══ The input ══

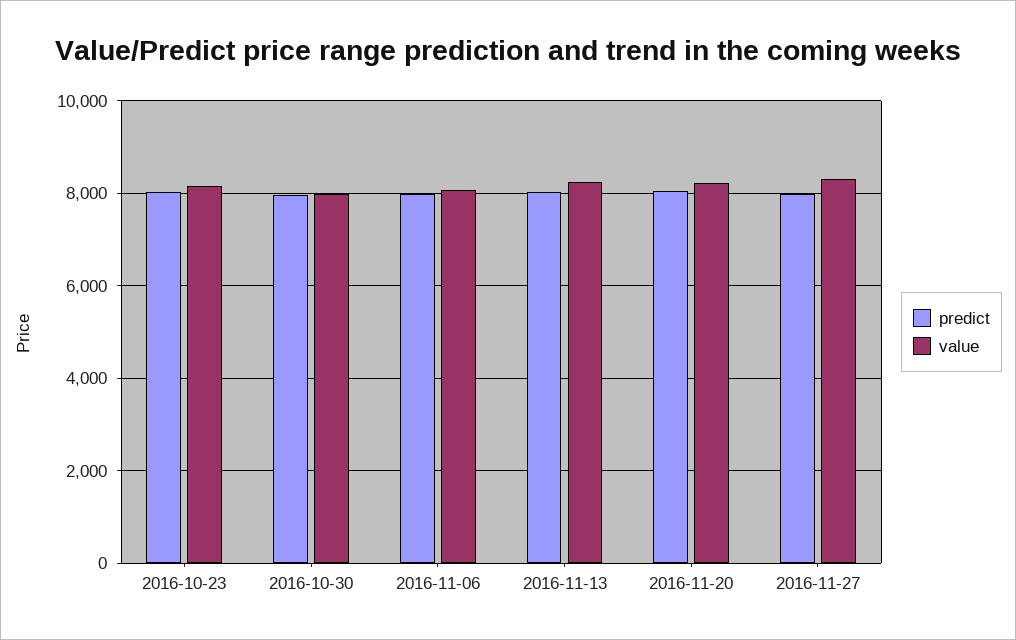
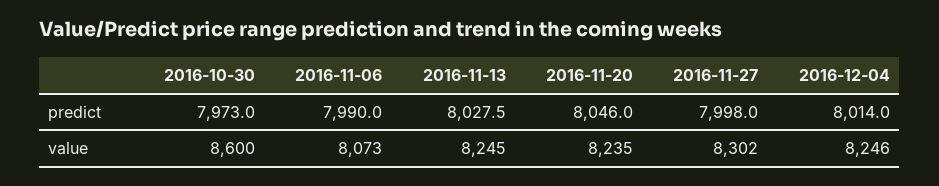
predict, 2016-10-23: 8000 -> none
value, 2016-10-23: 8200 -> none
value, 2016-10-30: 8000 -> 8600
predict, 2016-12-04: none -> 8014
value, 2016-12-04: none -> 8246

═══
══ The input ══

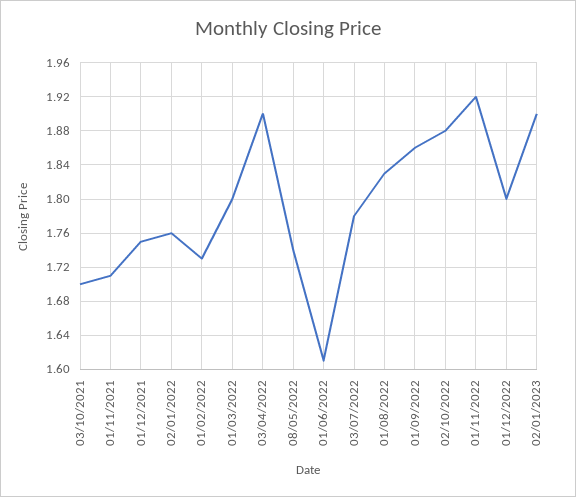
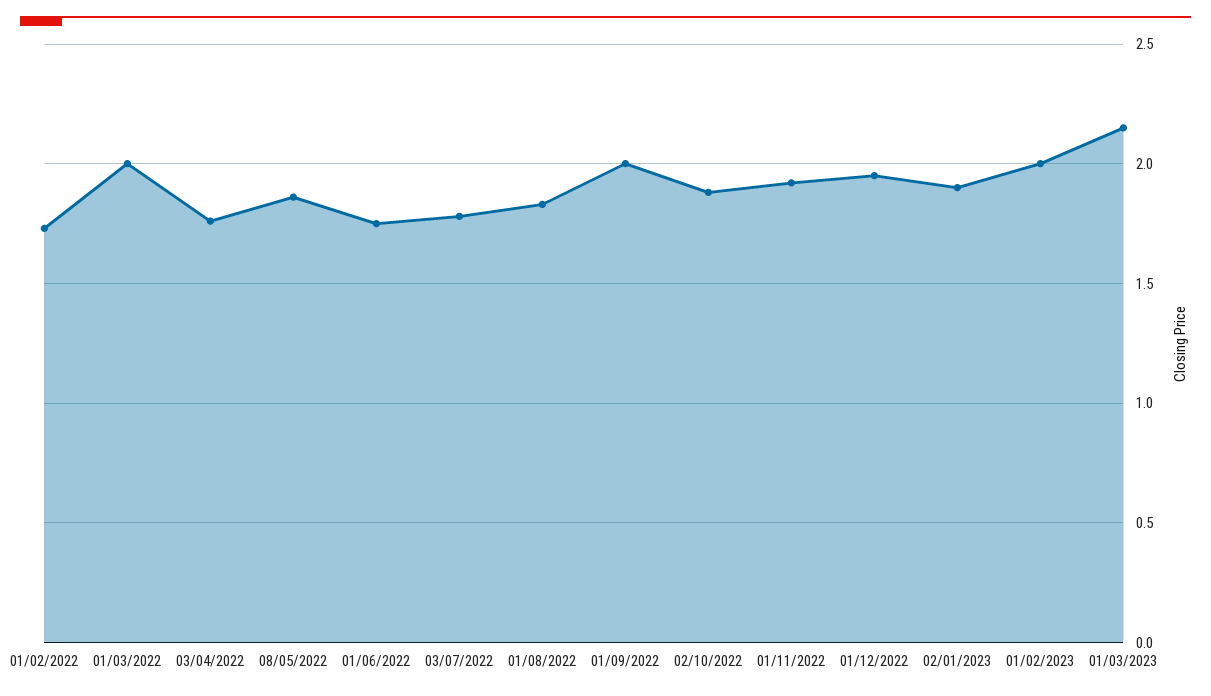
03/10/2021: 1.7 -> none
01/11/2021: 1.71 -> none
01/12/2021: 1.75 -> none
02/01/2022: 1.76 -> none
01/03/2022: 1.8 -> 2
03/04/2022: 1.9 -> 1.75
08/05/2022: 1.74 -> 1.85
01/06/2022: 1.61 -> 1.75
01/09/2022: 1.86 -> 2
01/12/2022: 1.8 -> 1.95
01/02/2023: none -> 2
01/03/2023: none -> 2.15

═══

- [Assigned task]: Using the data above, extract exactly the lines from the one that holds "predict, 2016-10-23: 8000 -> none" to the one that holds "value, 2016-12-04: none -> 8246", both ends included, and no others.

- [Answer box]:
predict, 2016-10-23: 8000 -> none
value, 2016-10-23: 8200 -> none
value, 2016-10-30: 8000 -> 8600
predict, 2016-12-04: none -> 8014
value, 2016-12-04: none -> 8246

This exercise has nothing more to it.